How do you prepare for a role like this?
I’m pretty straightforward.  Kind of like I do for every other role.  If it’s this kind of role, and most of the stuff I do, a lot of empathy, and really trying to put myself in that character’s shoes.  We were doing the commentary for the DVD or Blu-ray or however you buy it, and I was watching that scene from last season in Episode 8 where Marie and Skyler walk into the hospital room and Hank is laying in the bed, and Dean Norris had to fly in just to lay there, but I started to tear up when I was just watching it because I’m married, and I could only imagine what that would feel like to have your husband or your wife, to feel that.  It’s just so much.  These two characters, they have such an amazing relationship and I think they always did.  I think we saw little bits of that from the beginning of the show, but now, we’re just getting to know everybody more as the seasons go on, and I feel like we’re just getting to know them more and it’s really, really fun to do!

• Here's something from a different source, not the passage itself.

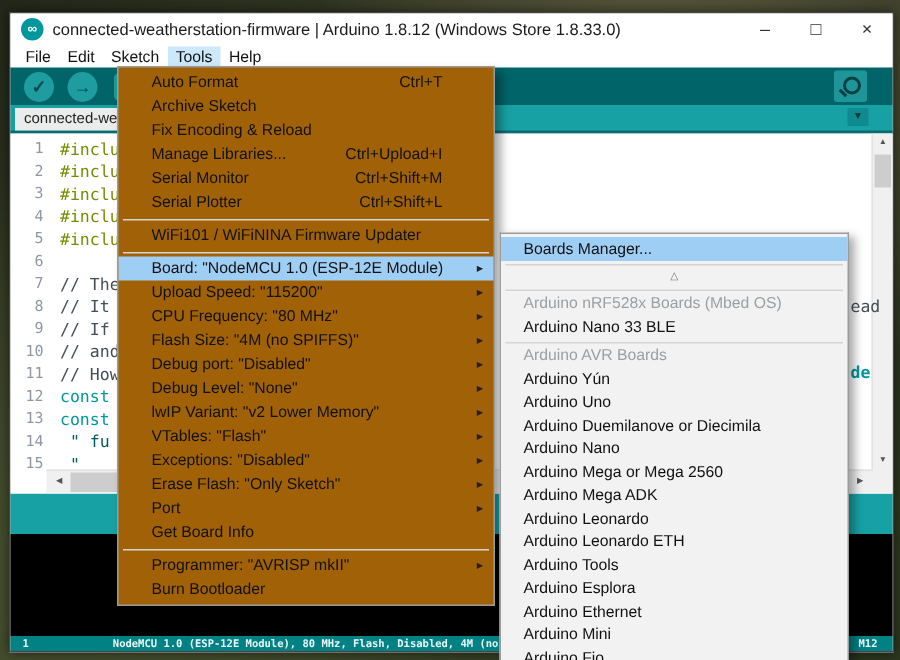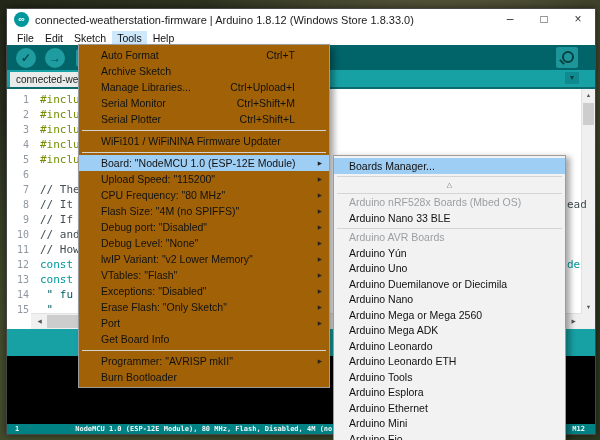"Fix Encoding & Reload" div.menu-row { html: none -> <div> <span>Fix Encoding &amp; Reload</span> </div> }
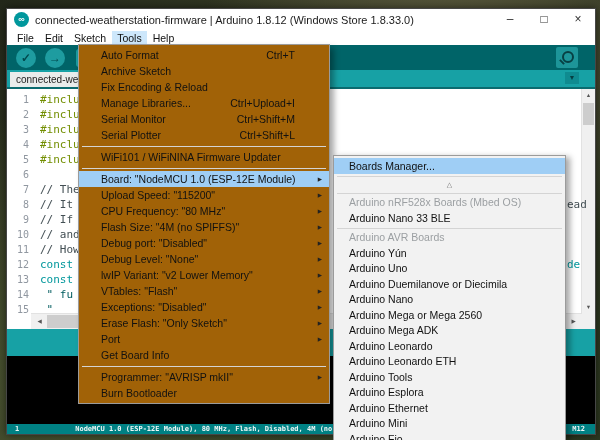"de" span.frag { font-weight: none -> bold; top: 168px -> 152px }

Why do you think someone should get caught up and be ready for next season?
Because I can only imagine what they’re going to do for Season 4, especially since the writers have had some more time in the room.  You know, 1, 2, and 3, the kind of work that they do, they are under the gun.  Sometimes, we don’t get our scripts until pretty close to shooting, or changes will be made and now they’ve had more time, so I can only imagine what they are going to do.  I mean, season 1 blew my mind with the things that we did, and where the show went, just in those 7 episodes.  And then season 2, I thought it was even better, and then Season 3, I really was like, this is amazing.  I knew this was amazing, and we all felt that.  We are all excited to show up and be able to do the work that we do, and make the best show that we can!

I’m probably going to re-watch the DVDs between now and when Season 4 finally premieres!
Well, we are going to be doing, and I don’t know what they’re going to be, we will be shooting some minisodes, and I don’t know what they’re going to be.  We’ve done them before when we had big breaks, and they’re interesting things to do, you know, funny, and great.  I’m hoping that they’ll be something that will really be part of the ongoing story.  We’ll have to keep you posted!  I have to say that I think we have the smartest fans.  All the people that I meet, people I know that watch the show.  My smartest friends are fans of the show, and not just because I’m on it!